Сошлись для схватки лихой, оба победы хотят.

 

Схватились Лето с Зимой –  так лук натянут тугой,

Грозящий острой стрелой: стрелы, как беды, летят.

 

И шепчет Лету Зима: «Я злость и силу взяла –

И все людские дела сильны, как конь без седла!

 

Мои слепые снега растят большие хлеба

И утомляют врага – моя прекрасна судьба!

 

Мух, змей приносит с собой твой одуряющий зной:

Во всякой твари земной твоя ужасна судьба

 

«Не лги! – ей Лето в ответ: – Лишь ледяной твой рассвет

Мир озарит – и дня нет, и только холод и ад!

 

Тёплые дни далеки, измучились бедняки,

Огонь не греет руки – снежные бури гремят!

 

Их голос грозный могуч, ужасен лик черных туч,

И солнца слабенький луч они упрятать хотят!.

 

 

XXIX

О, ты, что прячешь с постоянством вора

Свою любовь, – ответь, не пряча глаз:

Когда придёт разлуки чёрный час,

Что горше обворованного взора?..

 

 

XXXVIII

Течёт просторная Итиль-река.

Над нею – времени летит река.

Рыбак двух рек – всего лишь раб двух рук.

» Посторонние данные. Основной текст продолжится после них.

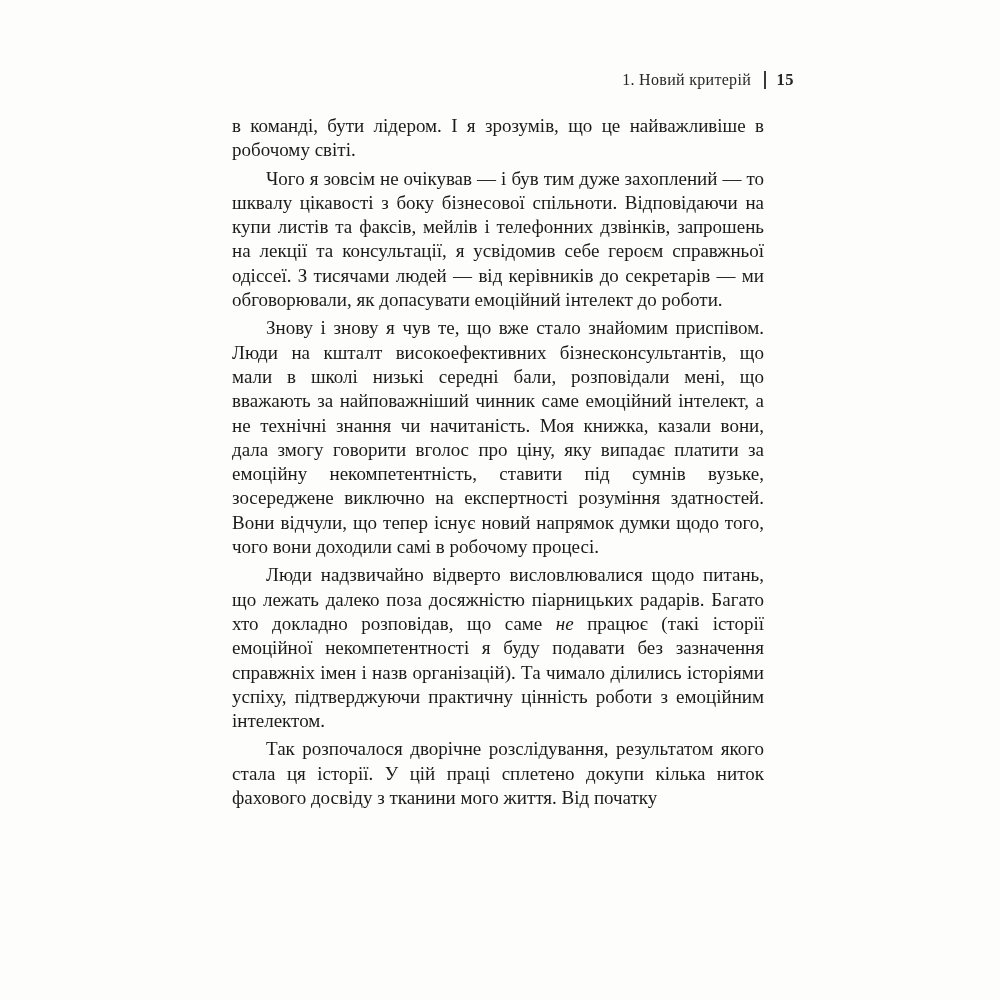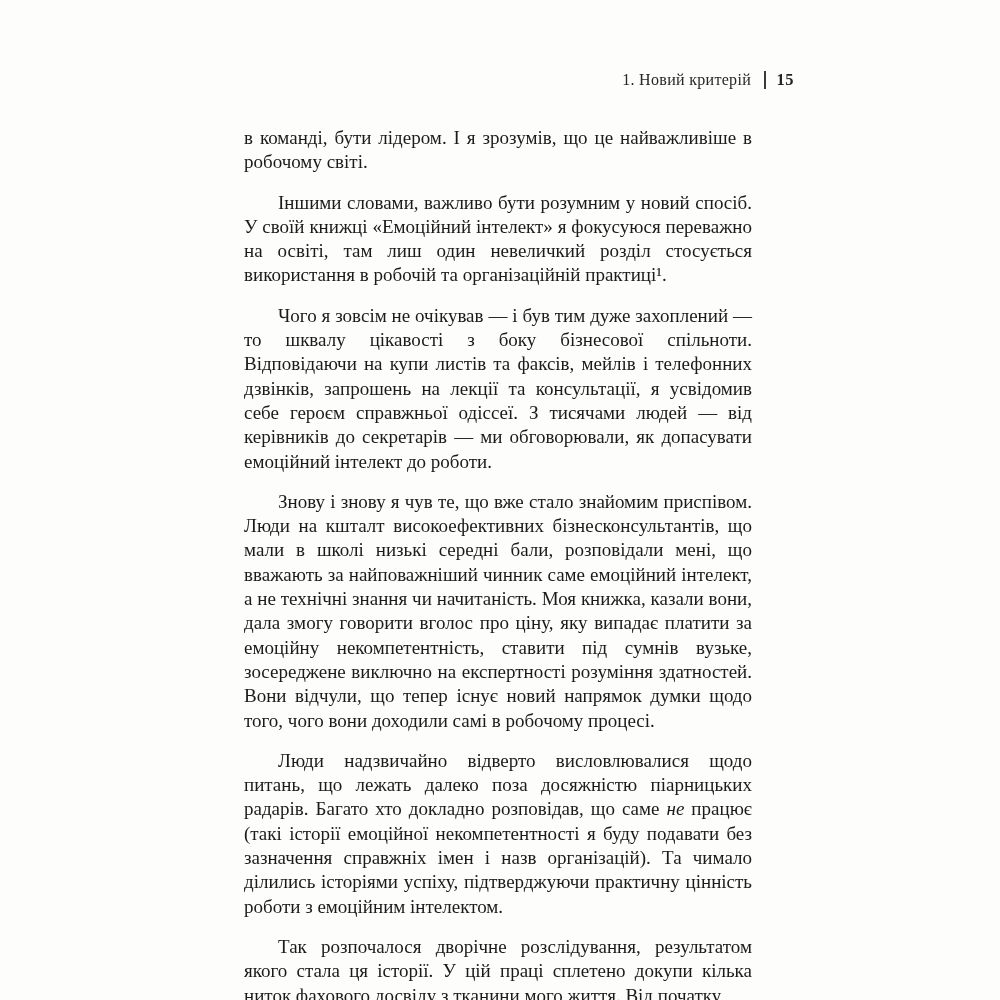--- a/index.html
+++ b/index.html
@@ -51,7 +51,7 @@
     text-align: justify;
   }
   .body-text p {
-    margin: 16px;
+    margin: 4px;
     text-indent: 34px;
   }
   .body-text p.no-indent {

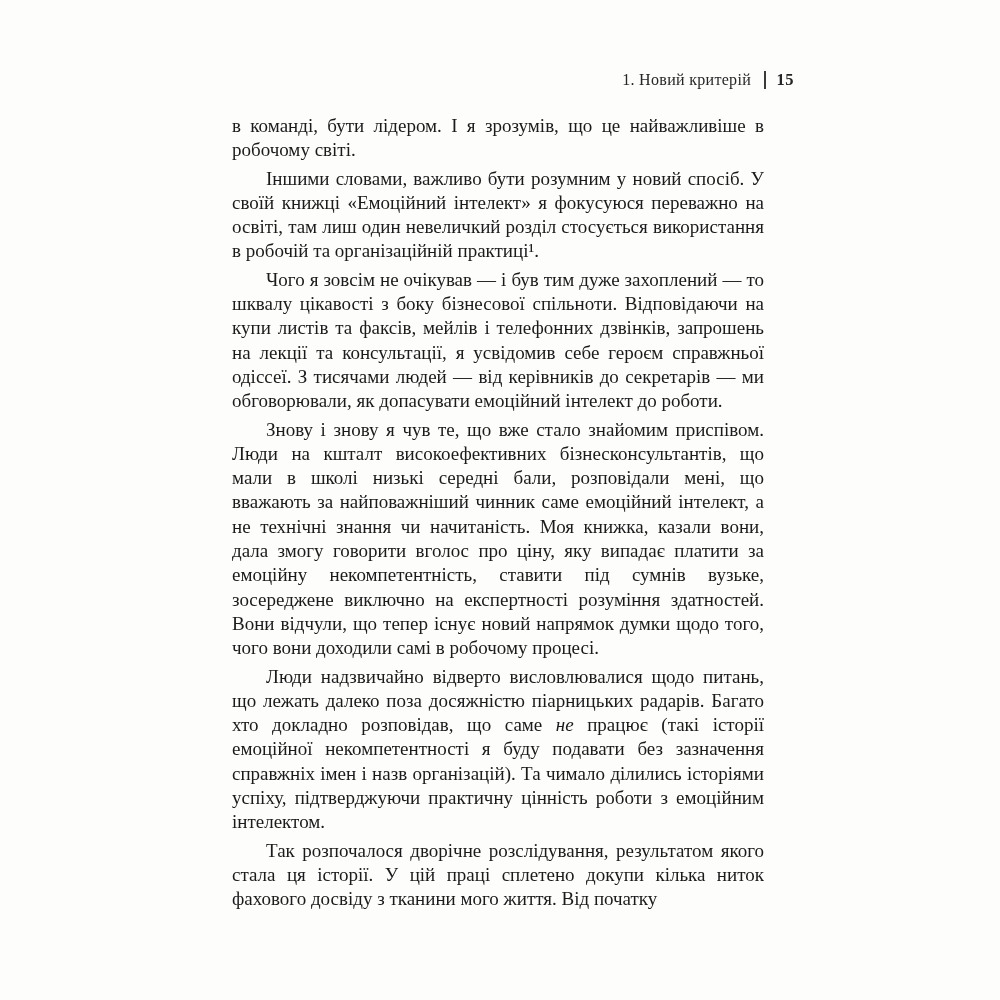--- a/index.html
+++ b/index.html
@@ -71,7 +71,6 @@
 
   <div class="body-text">
       <p class="no-indent"><span>в команді, бути лідером. І я зрозумів, що це найважливіше в робочому світі.</span></p>
-      <p><span>Іншими словами, важливо бути розумним у новий спосіб. У своїй книжці «Емоційний інтелект» я фокусуюся переважно на освіті, там лиш один невеличкий розділ стосується використання в робочій та організаційній практиці¹.</span></p>
       <p><span>Чого я зовсім не очікував — і був тим дуже захоплений — то шквалу цікавості з боку бізнесової спільноти. Відповідаючи на купи листів та факсів, мейлів і телефонних дзвінків, запрошень на лекції та консультації, я усвідомив себе героєм справжньої одіссеї. З тисячами людей — від керівників до секретарів — ми обговорювали, як допасувати емоційний інтелект до роботи.</span></p>
       <p><span>Знову і знову я чув те, що вже стало знайомим приспівом. Люди на кшталт високоефективних бізнесконсультантів, що мали в школі низькі середні бали, розповідали мені, що вважають за найповажніший чинник саме емоційний інтелект, а не технічні знання чи начитаність. Моя книжка, казали вони, дала змогу говорити вголос про ціну, яку випадає платити за емоційну некомпетентність, ставити під сумнів вузьке, зосереджене виключно на експертності розуміння здатностей. Вони відчули, що тепер існує новий напрямок думки щодо того, чого вони доходили самі в робочому процесі.</span></p>
       <p><span>Люди надзвичайно відверто висловлювалися щодо питань, що лежать далеко поза досяжністю піарницьких радарів. Багато хто докладно розповідав, що саме </span><em>не</em><span> працює (такі історії емоційної некомпетентності я буду подавати без зазначення справжніх імен і назв організацій). Та чимало ділились історіями успіху, підтверджуючи практичну цінність роботи з емоційним інтелектом.</span></p>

Он только воду замутил, река!

 

 

XXXIX

Наш  мир рождён из перечня пустот.

Вращается тяжёлый небосвод –

И звёздная горит на нём скрижаль.

Окутан ночью день.

 

Когда тревожит душу странный зов

Из древнего созвездия Весов,

Глаза свои ты опусти к земле.

День ночью окружён.

 

Красный скакун промчался по земле,

Красный огонь он высек на земле! –

Сухая, рыжая – горит трава.

Охвачен ночью день.

 

 

XL

Вонзились в ущелье потоки светлой бурливой воды!

Там заросли можжевельника коню достают до узды,

Там трав, разбуженных солнцем, стоит ликующий чад,

Охрипшие от свободы – там дикие птицы кричат…

 

 

LIV

Летом – жди зиму: как дней беспечальное племя,

Тает незримо в душе беспощадное время.